Regarding Mr. Wade’s comment that the ECONorthwest report describes the cost to “stop farming,” that’s not true. The report describes the cost of not irrigating the lands. The lands could still be used for dry land farming, grazing and solar energy development.

Regarding the cost of the land, there are unquestionably other agricultural lands in the San Joaquin Valley region that would obtain a better selling price than the estimates by ECONorthWest.  However, the San Luis Unit of the CVP has an unreliable water supply contract (they received zero CVP water in 2014 and 2015), and they are known to have drainage problems that inhibit crop growth and pose wildlife hazards.  Combined with dwindling groundwater and the possibility of expensive remediation to keep the land in production, these lands would clearly have a low value compared to other areas with more secure water supplies and without drainage problems.

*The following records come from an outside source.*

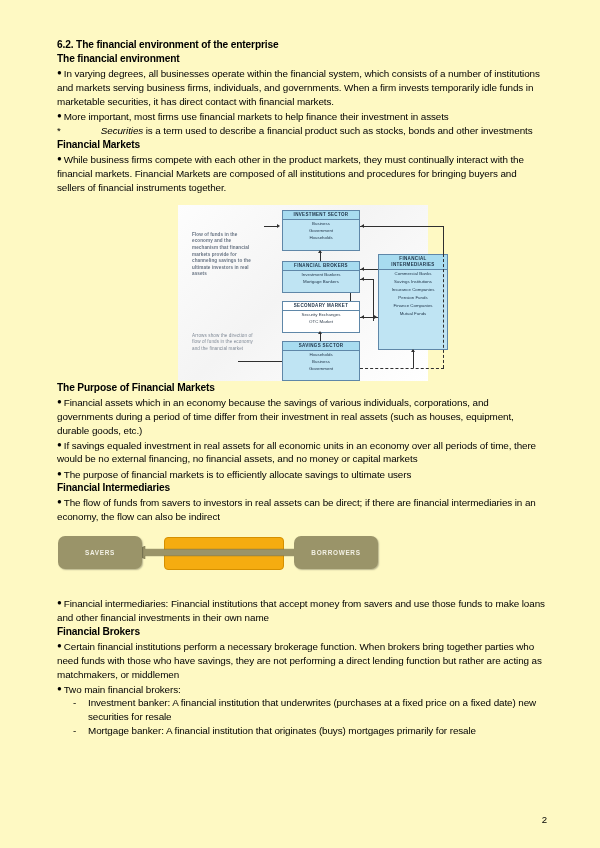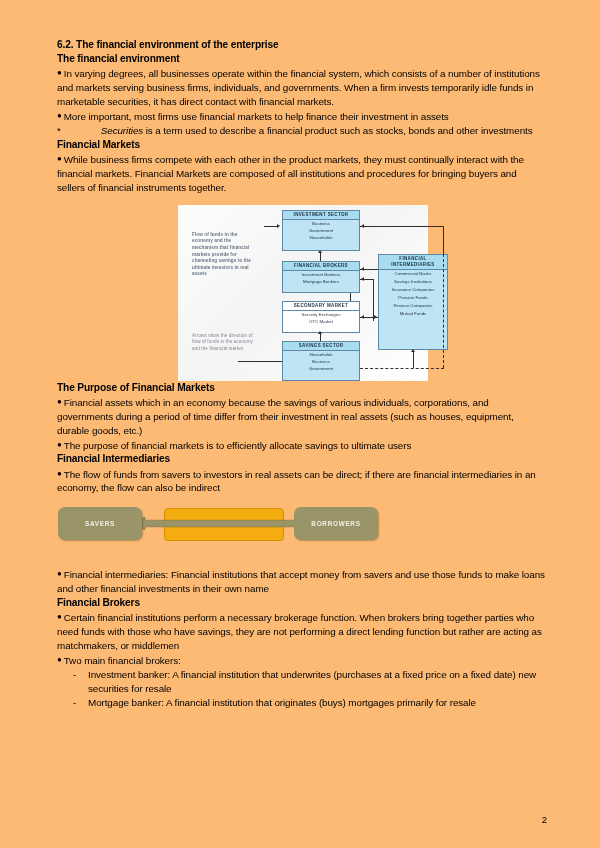--- a/index.html
+++ b/index.html
@@ -20,7 +20,7 @@
     left: 0; top: 0;
     width: 600px;
     height: 848px;
-    background: #fdba74;
+    background: #fef9c3;
   }
   .content {
     position: absolute;

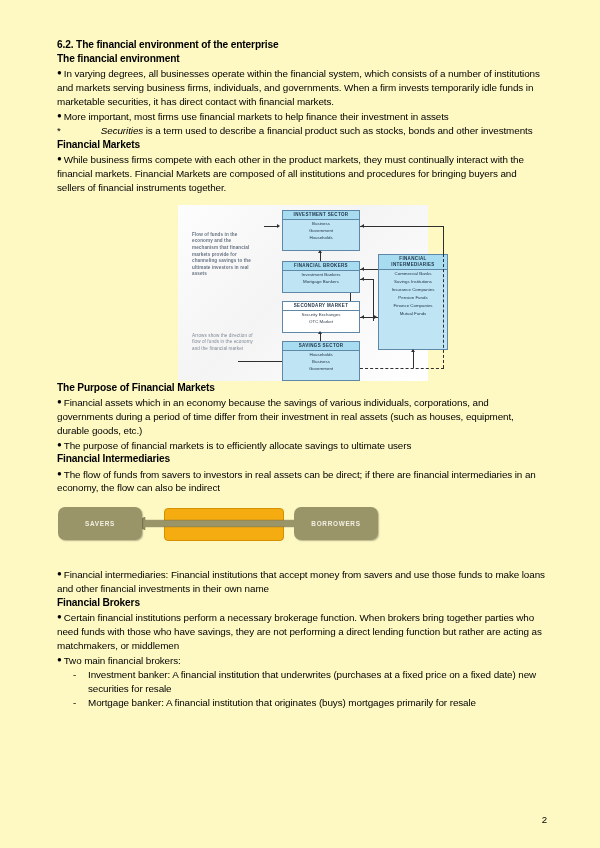--- a/index.html
+++ b/index.html
@@ -286,6 +286,7 @@
 
     <h3 class="sub-title spacer-head">The Purpose of Financial Markets</h3>
     <p class="para"><span class="bullet-dot">●</span><span>Financial assets which in an economy because the savings of various individuals, corporations, and governments during a period of time differ from their investment in real assets (such as houses, equipment, durable goods, etc.)</span></p>
+    <p class="para"><span class="bullet-dot">●</span><span>If savings equaled investment in real assets for all economic units in an economy over all periods of time, there would be no external financing, no financial assets, and no money or capital markets</span></p>
     <p class="para"><span class="bullet-dot">●</span><span>The purpose of financial markets is to efficiently allocate savings to ultimate users</span></p>
 
     <h3 class="sub-title spacer-head">Financial Intermediaries</h3>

Regarding the solutions that Mr. Wade says have been implemented in recent years, the Grasslands Bypass Project is being allowed to dump the pollution from the Grasslands area into Mud Slough and the San Joaquin River for 20 years, redirecting the impacts downstream, ultimately to the Bay-Delta estuary.  We always hear about salt problems at the Delta pumps, but what isn’t made clear is the fact that the Grasslands Bypass Project is the source of 36% of the salt load in the San Joaquin River and south Delta.  Yes, this large-scale pollution has been sanctioned and funded by various agencies, but that doesn’t mean it’s an appropriate policy.  In recent years, discharges have been reduced, but they closely correspond to land retirement and reduced water deliveries due to drought.   Giving Westlands more water from something like Governor Brown’s Twin Tunnels or the House of Representatives’ drought water bill will once again increase toxic discharges.

We therefore ask that the Obama Administration reject the settlement brokered by the Bureau of Reclamation.   Clearly, buying out these “distressed” lands and associated water contracts is the best buy for the taxpayers and is unmistakably the best thing for the environment and other California water users.   Mr. Wade has made a blatant, if unsuccessful, attempt to hide that truth.